Pedestrians strolling down Broadway and Chapel streets have more than the usual number of shopping options during the summer because the regular downtown haunts are supplemented by street vendors. The News caught up with one such vendor, David Crombie, who along with his wife Paula, says he sells jewelry not just as a second job, but also as a way of connecting with a variety of people — on the streets of New Haven and around the world.
QWhen did you start selling jewelry? Is that all you do?
AMy wife Paula and I began selling jewelry shortly after we moved to Connecticut in 1993. Before that, I was a reporter for 23 years at the Providence Journal in Rhode Island.

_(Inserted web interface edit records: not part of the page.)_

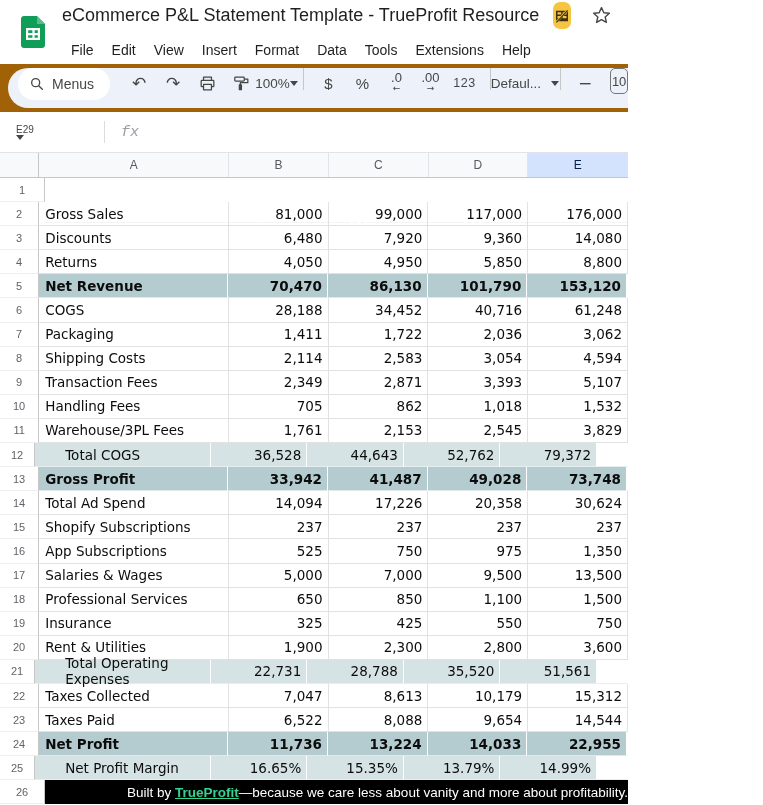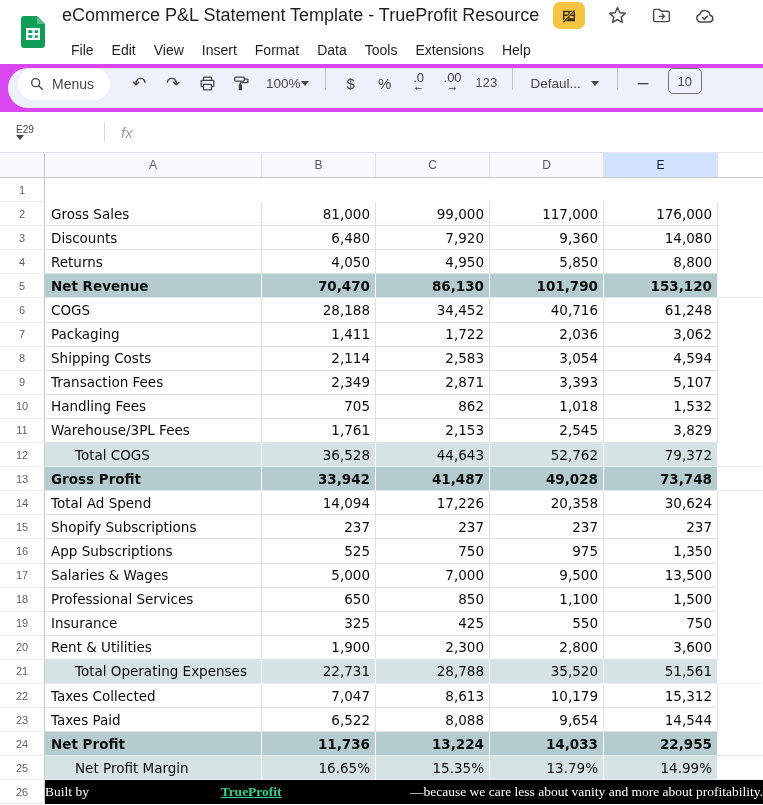--- a/index.html
+++ b/index.html
@@ -5,7 +5,7 @@
   * { margin:0; padding:0; box-sizing:border-box; }
   html,body { width:763px; height:805px; overflow:hidden; background:#fff;
     font-family:"Liberation Sans", sans-serif; }
-  .app { width:763px; height:805px; position:relative; background:#d946ef; overflow:hidden; }
+  .app { width:628px; height:805px; position:relative; background:#a16207; overflow:hidden; }
 
   
   .topbar { height:64px; display:flex; align-items:center; padding-left:12px; background:#fff; }

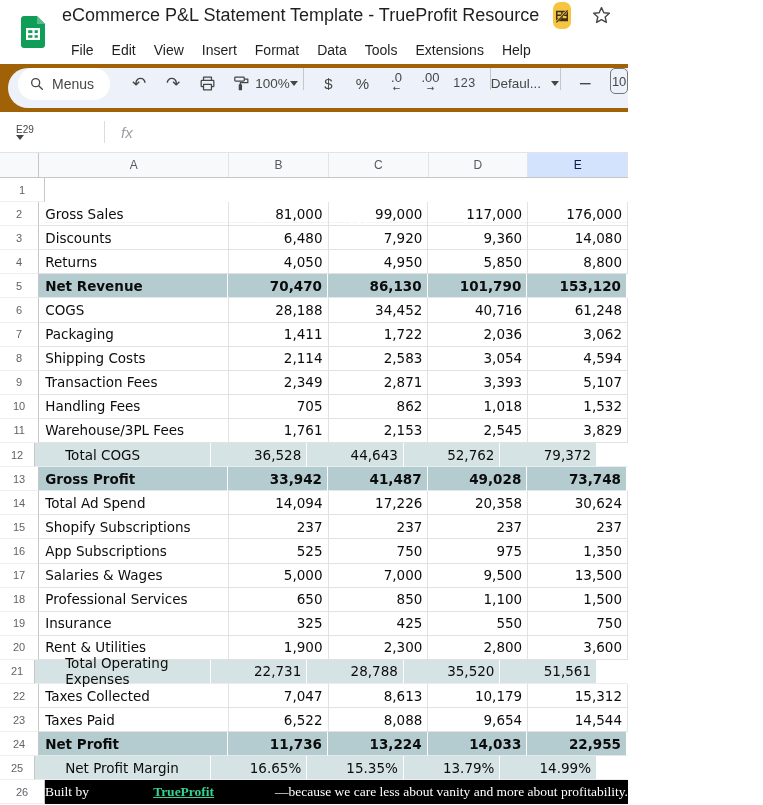--- a/index.html
+++ b/index.html
@@ -45,7 +45,7 @@
   .name-box { width:104px; display:flex; justify-content:space-between;
     padding:0 10px 0 16px; font-size:10px; color:#444746; cursor:pointer;flex-direction:column; }
   .fdivider { width:1px; height:22px; background:#dadce0; }
-  .fx { font-style:italic; font-family:Liberation Sans, sans-serif; font-size:15px; color:#9aa0a6;
+  .fx { font-style:italic; font-family:Liberation Mono, monospace; font-size:15px; color:#9aa0a6;
     margin-left:16px; }
   .formula-input { flex:1; height:100%; }
 

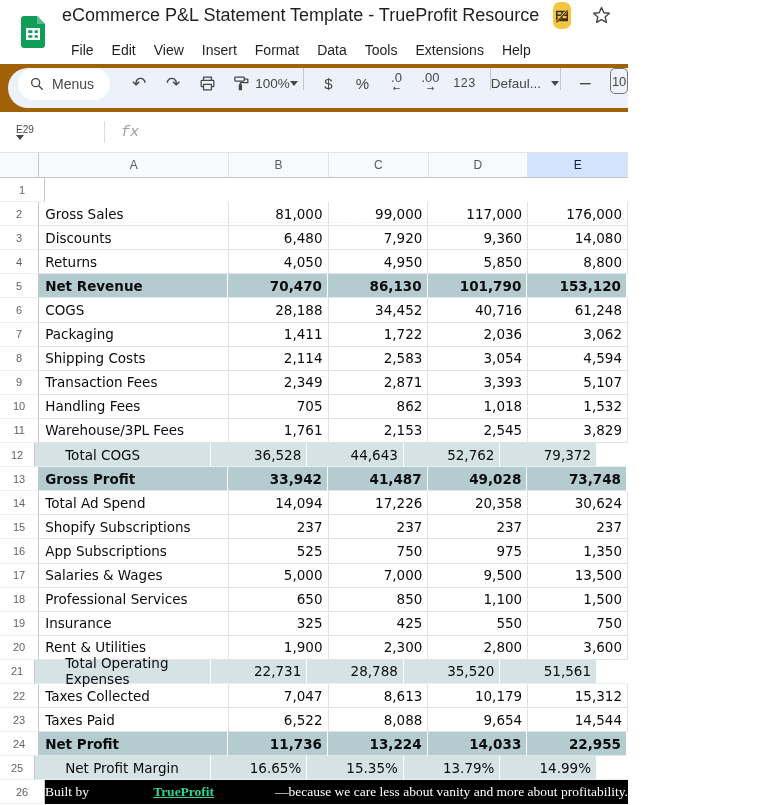--- a/index.html
+++ b/index.html
@@ -77,7 +77,7 @@
     background:#fff; font-weight:400; }
 
   .banner { flex:1; height:100%; background:#000; color:#fff; display:flex; align-items:center;
-    justify-content:space-between; font-family:Liberation Serif, serif; font-size:13.5px; }
+    justify-content:flex-end; font-family:Liberation Sans, sans-serif; font-size:13.5px; }
   .banner span { white-space:pre; }
   .banner-link { color:#34d293; font-weight:700; text-decoration:underline; cursor:pointer; white-space:pre; }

We both have full-time jobs: I teach in the West Haven public school system, and my wife works at Yale-New Haven Hospital.
QIf you both have careers, why bother with the hassle of setting up, selling and packing up your products each week?
AThis is our idea of a hobby. We both love meeting people.
QWhat distinguishes your merchandise from that which you can find in any jewelry store?
AMuch of what you see here is from Lithuania, Russia, Poland, Peru and Brazil. My wife picks them out; sometimes she designs pieces. Most of what we sell is made from Baltic Amber; Paula is fascinated by it. We don’t just pick these pieces out of a catalog. We travel around the world looking for jewelry.
QDo you ever have any issues with shoplifting? Your merchandise is out in public, after all. How does New Haven compare to other areas?
AOccasionally. Everywhere you go, there are people with no principles. New Haven is no worse than anywhere else. Wherever you go you just keep an eye out for it.
QWhy do you come to New Haven to sell?
AWe love New Haven. It is so full of activity and so diverse. Being here, meeting students, parents and locals is what makes it fun.
QHow does this job compare to teaching and reporting?
AIt’s very similar, actually. When I was a reporter I was interviewing people, listening to their life stories. Teaching is fairly similar. I teach English as a second language to kids in elementary school; they just open up to you. Here I try not to just sell something, I try to talk to people, get to know them. It is a personal experience, and that is why I love it.